How Estonia became a tech-savvy country?
Despite being a small country, Estonia has now made an enormous impression on the global frame. It is known that 99% of the country’s public services are now available 24/7 on the internet. Services like paying taxes and voting in the country are completed online under minutes. For world governments who wrestle with digital challenges, this tech-savvy country can provide a blueprint for building a digital society.
Since Estonia gained independence in 1991, the country went digitally to modernize its economy. Everything began after the government pledged to put a computer in every classroom and make all the schools online. Moreover, the government started offering free computer classes to 10% of the adult population. This momentous effort helped the country to gain the percentage of citizens who use the internet from 29% in 2000 to 91% in 2016.
Education helped the citizens to realize that businesses and other things were going to move over to the internet. Thus, the government planned on creating an online system to replace the existing offline ID card. In 2002, the small country launched a high-tech physical national identity system. The ID cards paired with digital signatures are still being used to pay taxes, vote, do online banking, and maintain one’s personal health care records. However, according to Kotka, if everything is digital in a country, it can run borderless.
Cyber threats always surround a digital society
The journey to becoming a digital society was not that easy for Estonia. In 2007, the nation faced a massive cyberattack that destroyed its digital structure. But that helped the country to become the home to the NATO Cyber Defense Centre of Excellence. The organization conducts large-scale cyber defense drills. Still, the officials were forced to respond to more than 10,000 cyber incidents in 2017. The government of Estonia claimed that being a digital society meant that they would always be surrounded by cyber threats.

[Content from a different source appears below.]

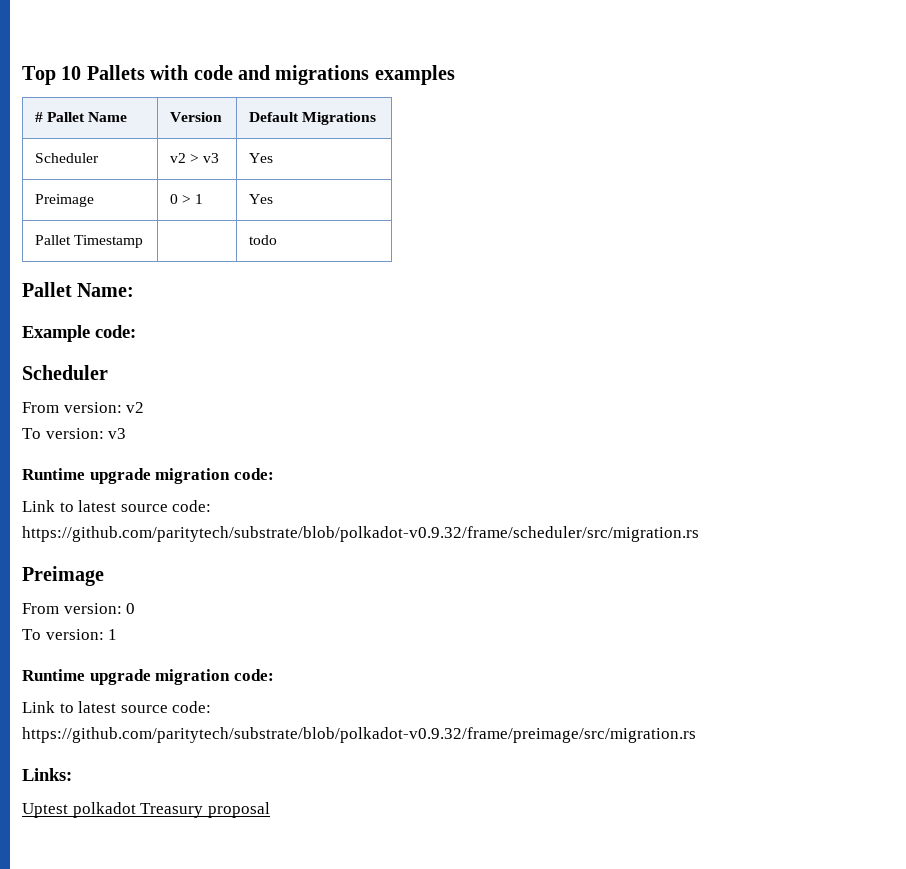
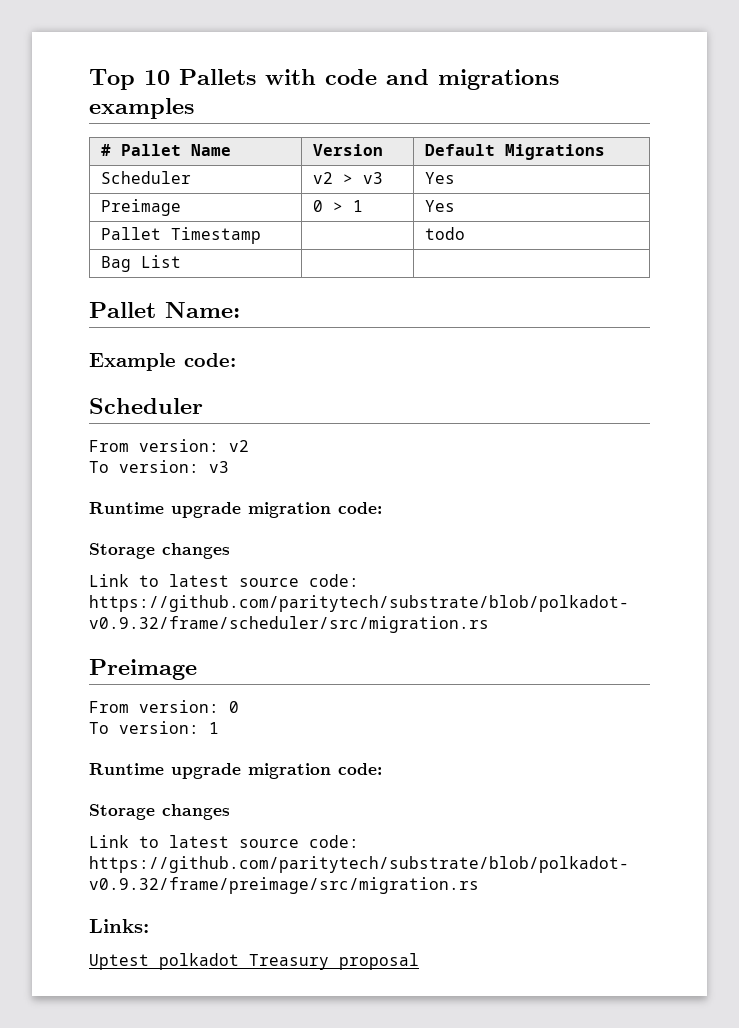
(277, 240) none -> [101,255,182,272] // Bag List | |
(274, 474) none -> [89,543,230,559] // Storage changes
(274, 675) none -> [89,804,230,820] // Storage changes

Does the country embrace cryptocurrency and blockchain?
The Digital Republic has chosen the KSI blockchain technology to run its online services. Moreover, NATO and the United States Department of Defense also use the same ecosystem. It is known that no data is stored on the blockchain, which can scale to offer immutability for Petabytes of data each second.
The Estonian government has not legalized any cryptocurrency but considers such currencies as values represented in digital form. Indeed, crypto payments are allowed in the country. On the other side, the country’s government classes virtual currency as digital assets for tax purposes but does not subject such currencies to Value Added Tax (VAT).
However, in 2017, Estonia was not giving crypto licenses. In 2020, the country’s new regulation brought one license regarding cryptocurrency to the nation. In a recent interview with The Coin Republic, Mardo Soo, the founder of Consulting24, a crypto consulting firm in Estonia, explained what this license is used for. According to Soo, the latest license is for offering cryptocurrency services in the country. The license covers crypto to crypto, crypto to fiat, and fiat to crypto. Additionally, Soo mentioned that anyone could start their digital assets exchange under the license, sell Bitcoin using credit cards, issue their own crypto coin, and open banking accounts.
Estonia is also known to benefit new startups, as the country imposes a 0% tax on reinvested profits. The lack of taxation (since it’s 0%) is expected to help the new crypto startups to generate profits and reinvest to grow their business operations. However, following the current scenario, it seems like now everybody wants to start in The Digital Republic.
It seems like the Estonian government has taken a unique and promising road where other governments were attributing more value to the country borders than to entrepreneurs. Estonia’s rise as a digital republic is only a testimony to the growing popularity of a digitalised ecosystem. With many more far thought schemes soon to be launched by the country’s government, Estonia is clear to make its mark on a rapidly digitalised world economy.